The far-right has always hated Israel as an article of faith, and so their arguments can never be taken seriously. Israel’s left-wing critics, on the other hand, deserve more respect and scrutiny. They have always maintained that the Israeli-Palestinian conflict is a territorial dispute. They insist that Israel should end the occupation, grant the right of return of refugees and agree to an independent Palestinian state. Only then, they argue, will the struggle end.
This argument is, at best, a half-truth. Visiting Speaker’s Corner in London’s Hyde Park between the mid 80s and mid 90s, I recall one particularly fiery pro-Palestinian orator, whose speeches were virulently anti-American and anti-Semitic. Never once did his audiences rebuke him for his hateful language and never once did the speaker in question distinguish between Jews, Israelis and Zionists. I remember the crowd laughing as the speaker defined the ‘problem’ thus, “Jew dogs came out of gas chambers and then stole Palestine”.
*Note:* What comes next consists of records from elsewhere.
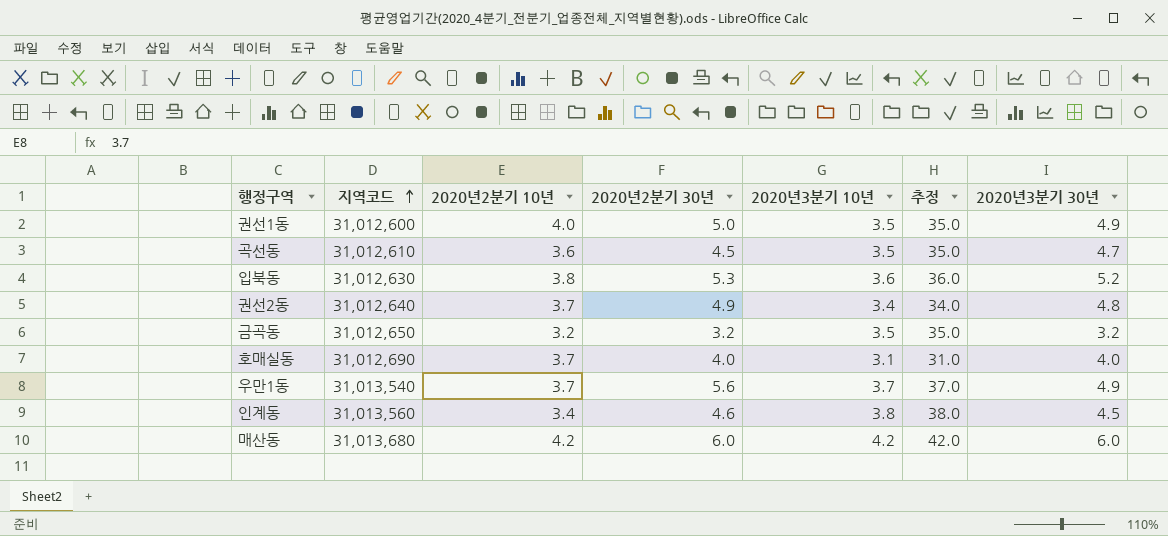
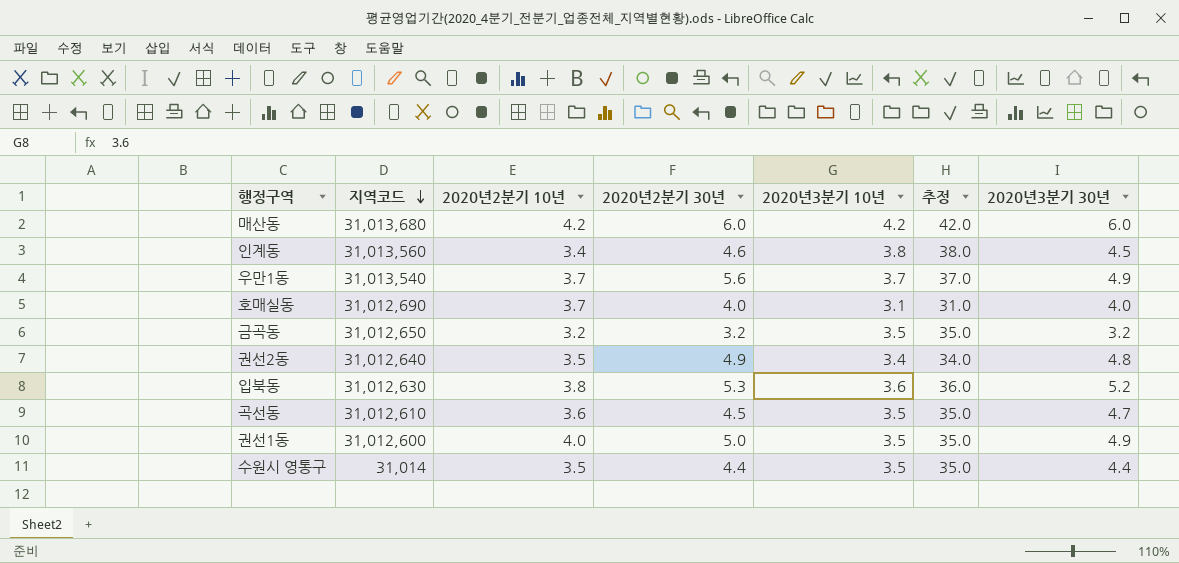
row order: 지역코드 ascending -> 지역코드 descending
권선2동 | 2020년2분기 10년: 3.7 -> 3.5
row 수원시 영통구: none -> 31,014 | 3.5 | 4.4 | 3.5 | 35.0 | 4.4

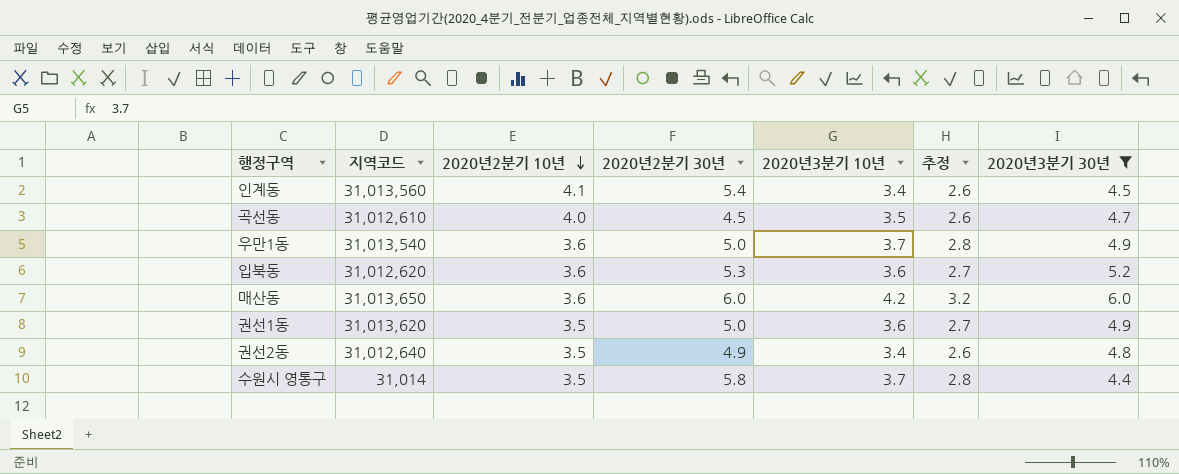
filter: none -> 2020년3분기 30년 >= 4.4
row order: 지역코드 descending -> 2020년2분기 10년 descending
column 추정 | formula: [2020년3분기 10년] * 10 -> [2020년3분기 10년] * 0.75
인계동 | 2020년2분기 10년: 3.4 -> 4.1
인계동 | 2020년2분기 30년: 4.6 -> 5.4
인계동 | 2020년3분기 10년: 3.8 -> 3.4
곡선동 | 2020년2분기 10년: 3.6 -> 4.0
우만1동 | 2020년2분기 10년: 3.7 -> 3.6
우만1동 | 2020년2분기 30년: 5.6 -> 5.0
입북동 | 지역코드: 31,012,630 -> 31,012,620
입북동 | 2020년2분기 10년: 3.8 -> 3.6
매산동 | 지역코드: 31,013,680 -> 31,013,650
매산동 | 2020년2분기 10년: 4.2 -> 3.6
권선1동 | 지역코드: 31,012,600 -> 31,013,620
권선1동 | 2020년2분기 10년: 4.0 -> 3.5
권선1동 | 2020년3분기 10년: 3.5 -> 3.6
수원시 영통구 | 2020년2분기 30년: 4.4 -> 5.8
수원시 영통구 | 2020년3분기 10년: 3.5 -> 3.7

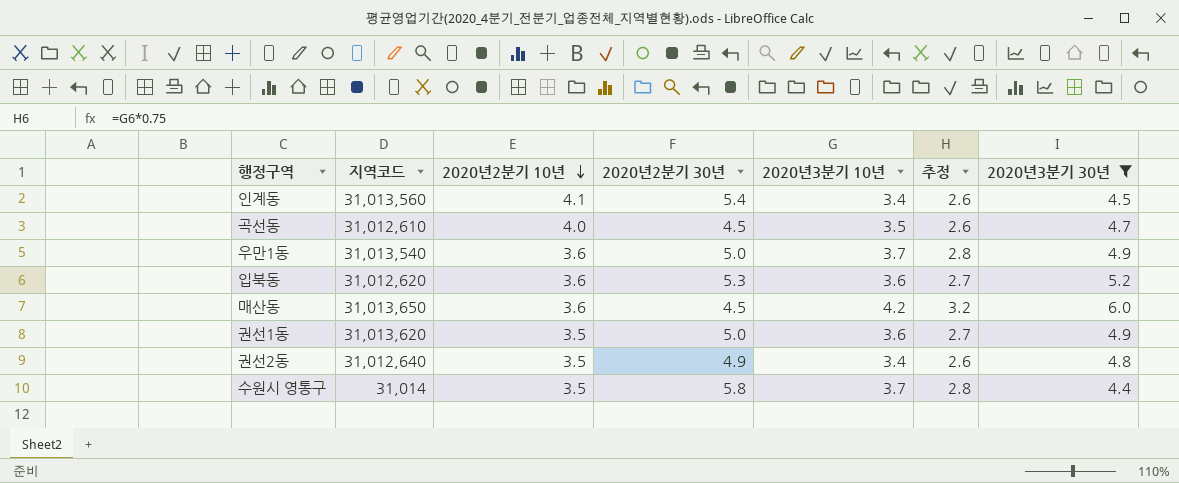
매산동 | 2020년2분기 30년: 6.0 -> 4.5

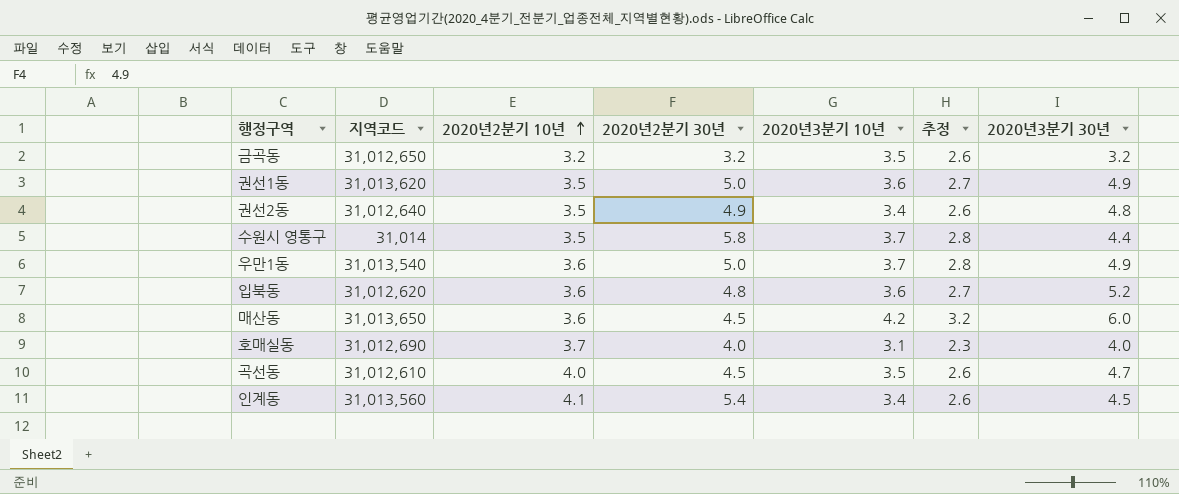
filter: 2020년3분기 30년 >= 4.4 -> none
row order: 2020년2분기 10년 descending -> 2020년2분기 10년 ascending
입북동 | 2020년2분기 30년: 5.3 -> 4.8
My hunch is that Israel will never be able to co-exist peacefully with her neighbours until her enemies’ mindset changes. Anti-Israeli indoctrination has now permeated too many Muslim minds for it to be resolved by a mere peace deal between the Palestinian and Israeli leaderships. The belief, widely held in the Middle East, that Israel is a client state of the United States, propped up by a slavishly supportive Zionist media and influential Jewish lobby, would still predominate, even if there were a settlement. So too would the false and pernicious belief that the Holocaust has been milked by Jews to win sympathy for Israel.
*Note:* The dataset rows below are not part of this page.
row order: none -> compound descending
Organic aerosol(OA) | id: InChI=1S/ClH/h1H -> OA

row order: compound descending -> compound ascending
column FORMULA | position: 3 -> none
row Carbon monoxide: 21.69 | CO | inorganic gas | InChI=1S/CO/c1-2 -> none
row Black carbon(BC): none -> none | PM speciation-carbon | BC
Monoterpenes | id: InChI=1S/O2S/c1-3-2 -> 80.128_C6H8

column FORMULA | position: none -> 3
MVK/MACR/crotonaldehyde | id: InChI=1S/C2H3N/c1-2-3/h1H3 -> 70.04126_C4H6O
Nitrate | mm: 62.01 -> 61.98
Above all, the fact that Israel is a Jewish state would still rankle, not only with Israel’s Arab neighbours, but also with the wider Muslim world.
There is scarce evidence that conflict resolution would diminish Arab and Muslim antipathy towards Israel. Recently, the American Pew Research Centre undertook a survey of international Muslim opinion entitled The Great Divide: How Westerners and Muslims View Each Other. It interviewed Muslims in two groups of countries: six of them with long-standing, majority Muslim populations (Egypt, Indonesia, Jordan, Nigeria, Pakistan and Turkey) and four in Western Europe with new, minority Muslim populations (France, Germany, Spain and the UK). The survey revealed alarming findings. In not one Muslim population did a majority believe that Arabs perpetrated the 9/11 attacks. In fact, in each, a majority viewed 9/11 as a hoax perpetrated by the United States or Israel. A mere 15 per cent of Muslims in Pakistan held Arabs responsible, compared to 48 per cent among French Muslims.
Only 16 per cent of Turkish citizens held Arabs responsible. So an overwhelming majority of Turks appear to believe that the official version of the attacks is a Zionist fabrication. This makes it likely that Turkey could well be a fertile recruiting ground for terrorism. More worrying is that millions of Turkish people will probably head for Western Europe if – or when – their country joins the European Union. Will politicians, particularly those in Britain, take note of the possible terrorist threat? Does the sun rise in the West?
The survey also revealed that many Muslims harboured anti-Semitic views. The findings revealed that 28 per cent of French Muslims had unfavourable opinions of Jews. The figure in Jordan was an overwhelming 98 per cent. In addition, Muslims in certain countries (particularly Egypt and Jordan) blamed Jews for the strained relations between Muslims and the West.
Nobody would deny that a resolution to the territorial dispute –the occupation and mutual recognition of rights – would diminish tensions. Neither would I deny that the Palestinians are entitled to be angry. But a resolution to the land question would not solve a greater problem, namely the conspiratorial and anti-Semitic mindset of the Muslim world.
The only way the Middle East will ultimately live in peace, is if the steady drip of anti-Western and anti-Semitic brainwashing ceases. That means eradicating the kind of propaganda that is so rampant in the Arab and Muslim world. This includes books such as the notorious forgery, the Protocols of the Elders of Zion – widely available in Arab bookstalls – and other material promoting conspiracy theories and Holocaust denial. Conflict resolution is pointless unless it wins hearts and minds, and conquers the ideology of hate.